In its earnings announcement Wednesday, NetBank said it is still confident of recovering the investment.
"The CMC decision did adversely affect our company's book value," Mr. Freeman said in a conference call with analysts. But "we can work through this decline in the coming quarters," he said.
In a subsequent phone interview with American Banker, Mr. Freeman, who is also chairman, said that NetBank had the connection with CMC because of the former approach of buying loans rather than generating them through new sales.
NetBank no longer buys loans, so "we don't see any more CMCs on our horizon," he said. "We wish this one was over."
Though banking was not profitable, the business narrowed its full-year pretax loss to $11 million in 2004, from $61 million in 2003. Excluding the charge, the segment would have had a $17.9 million pretax profit for 2004.

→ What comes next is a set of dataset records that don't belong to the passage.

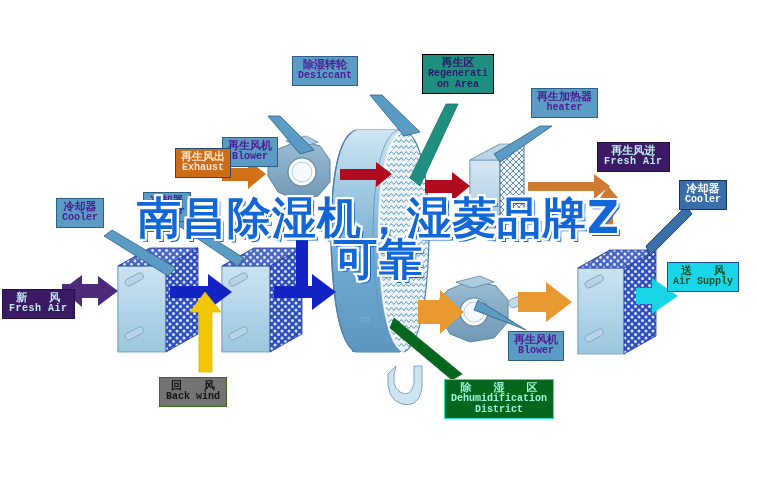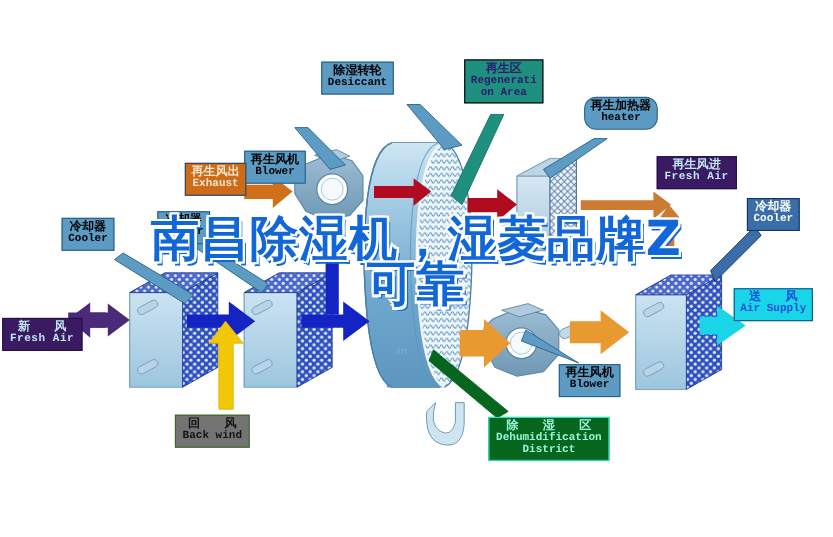"除湿转轮" .lbl.blue { color: #000000 -> #4c1d95 }
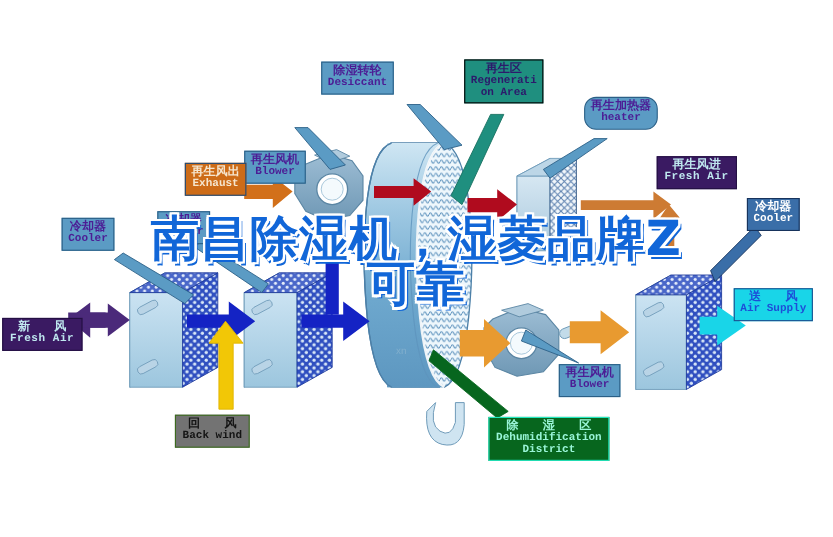"再生加热器" div.lbl { border-radius: 11px -> none }
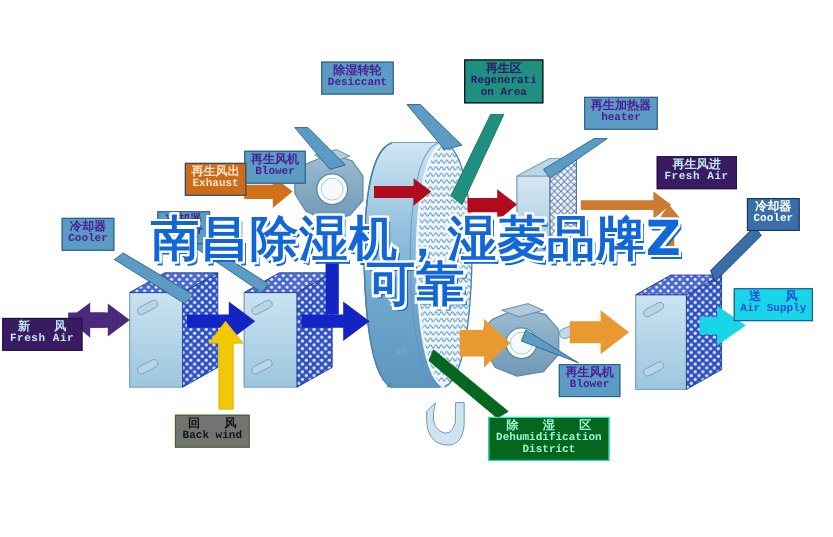"再生风出" .lbl.orange { margin-left: none -> 7px }
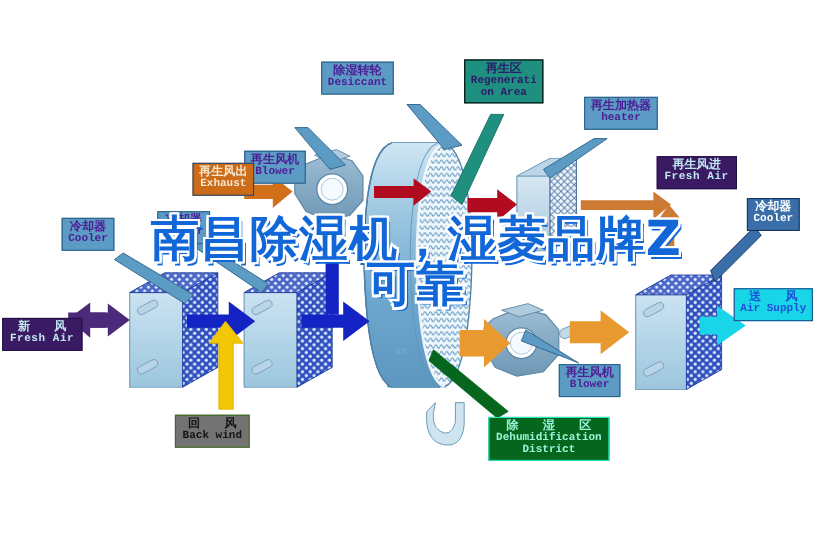"送 风" .lbl.cyan { color: #1d4ed8 -> #14532d }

Gwenn Bezard, a research director at AITE Group LLC of Boston, said NetBank's three distinct business lines may be stunting its long-term growth, even though the focus does help overcome revenue slumps.
"They have a strategy that is too much like the big banks," which can handle substantially different operations, Mr. Bezard said. NetBank does not "have the scale to make it pay off."
The diversity is "at odds with very successful strategies," he said.
Mr. Bezard cited ING Group NV of Amsterdam, whose Web bank initially offers just one thing, a savings account, in the nine countries in which it operates.
The Dutch company has offered additional products in each market only when it "started to get some traction," he said.